Back in the early 1980’s Apple Records (the Beatles’ record company) and Apple Computer came to an agreement that Apple Computer could keep their name as long as they stayed out of the music industry. At the time, no one forsaw home computers and music intersecting outside of the soundtrack for video games. However, with the invention of MIDI (Music Instrument Digital Interface) in 1983, it didn’t take long for computers to be used as composition devices and as backup musicians. Apple Records could’ve taken the bastard route and tied Apple Computer up in lengthy legal proceedings, but instead chose to — ahem — Let It Be. And a wise decision too: Macintosh computers were the muscians’ computer of choice in the ’80’s, and more so in the ’90’s with the advent of hard disk recording, which allowed for more versatile, higher-quality digital recording gear that took up considerably less space than bulky tape machines (just try and find a decent recording studio without a Mac these days). This not only made life easier for big artists in their studios, but opened the door for many musicians who got their start making recordings on home computers in their bedrooms or small studios.

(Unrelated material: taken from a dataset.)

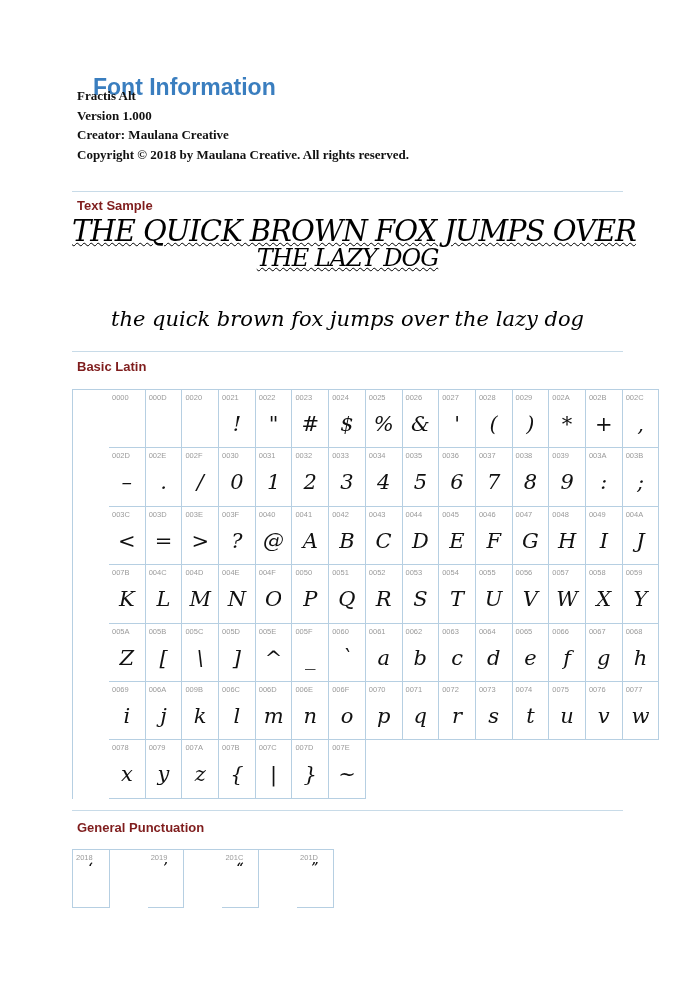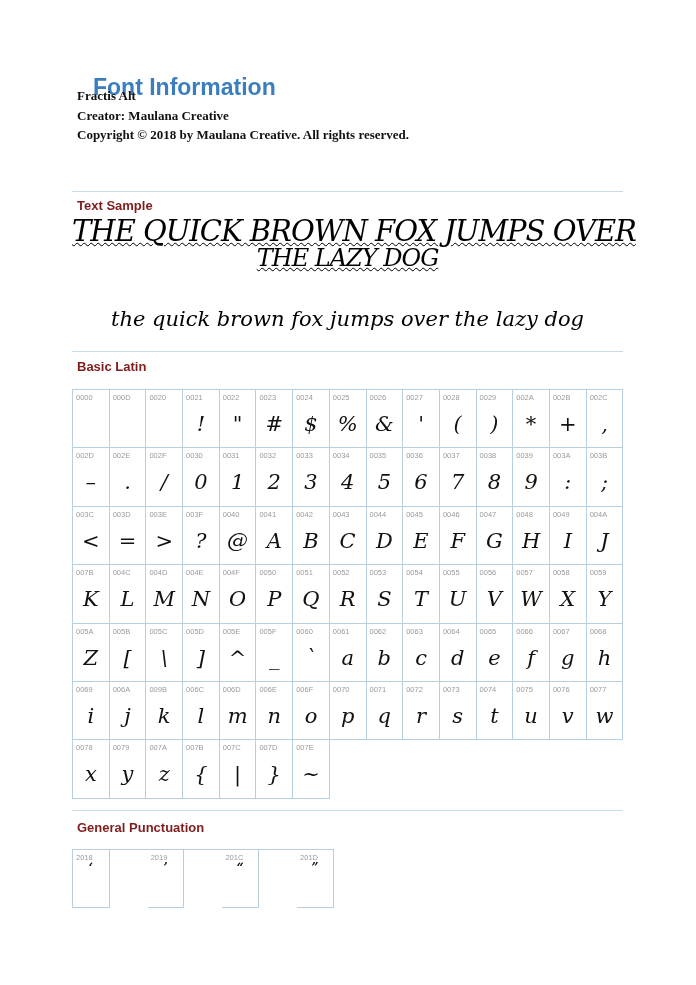"Version 1.000" div { html: none -> <div>Version 1.000</div> }
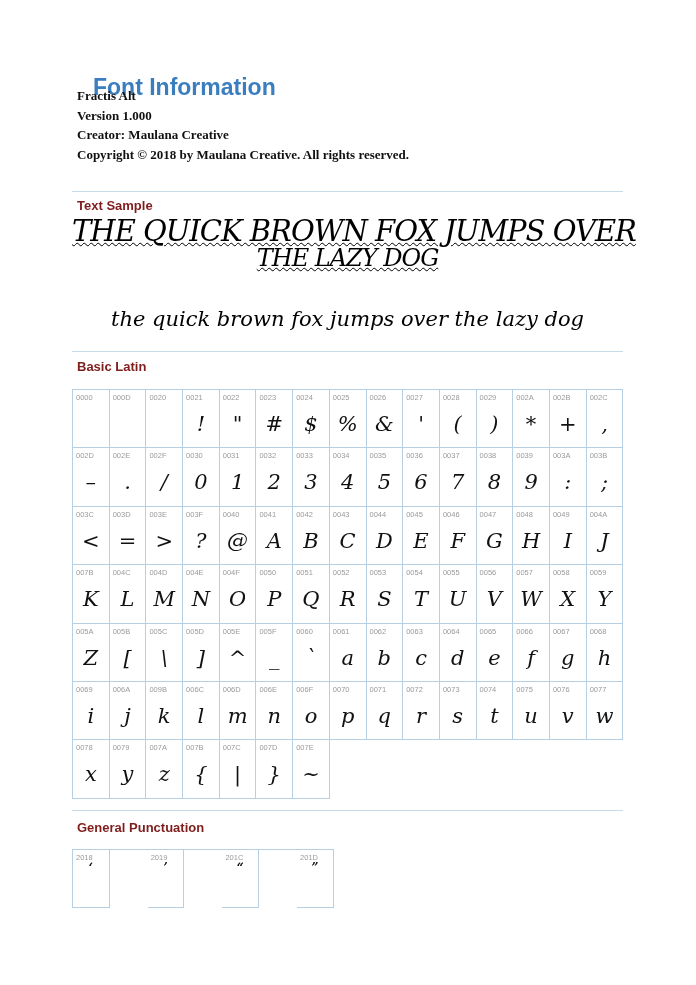"0000" .grid.latin { padding-left: none -> 36px }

The computer is but one of many devices that had a life beyond the original intention. The transistor, a much smaller replacement for bulky vaccuum tubes, was originally designed for smaller computing devices for the military. A U.S. manufacturer used the transistor to make smaller hearing aids. However, in the 1960’s, a clever but small Japanese company really got its potential and starting manufacturing radios small enough for you to carry around, creating the portable music device industry. That company? Sony. Check out their long but fascinating history here; the Walkman story is here.

(Lightning would strike again with Sony several times, most notably with the Walkman. Sony was in dire financial straits at the time, and the board of directors was telling its president, Akio Morita, to concentrate on profession video products. They nearly killed the Walkman: Akio, baby, what’s with the tiny tape player that can’t even record? And no speakers? Are you crazy?)

Wired has a good story on how inventions grew past their original intentions. Among them: how the phonograph was originally meant to play back telephone messages, the mechanical clock was for regulating the prayers of monks and how Viagra was originally for stopping chest pain instead of delivering boners aplenty.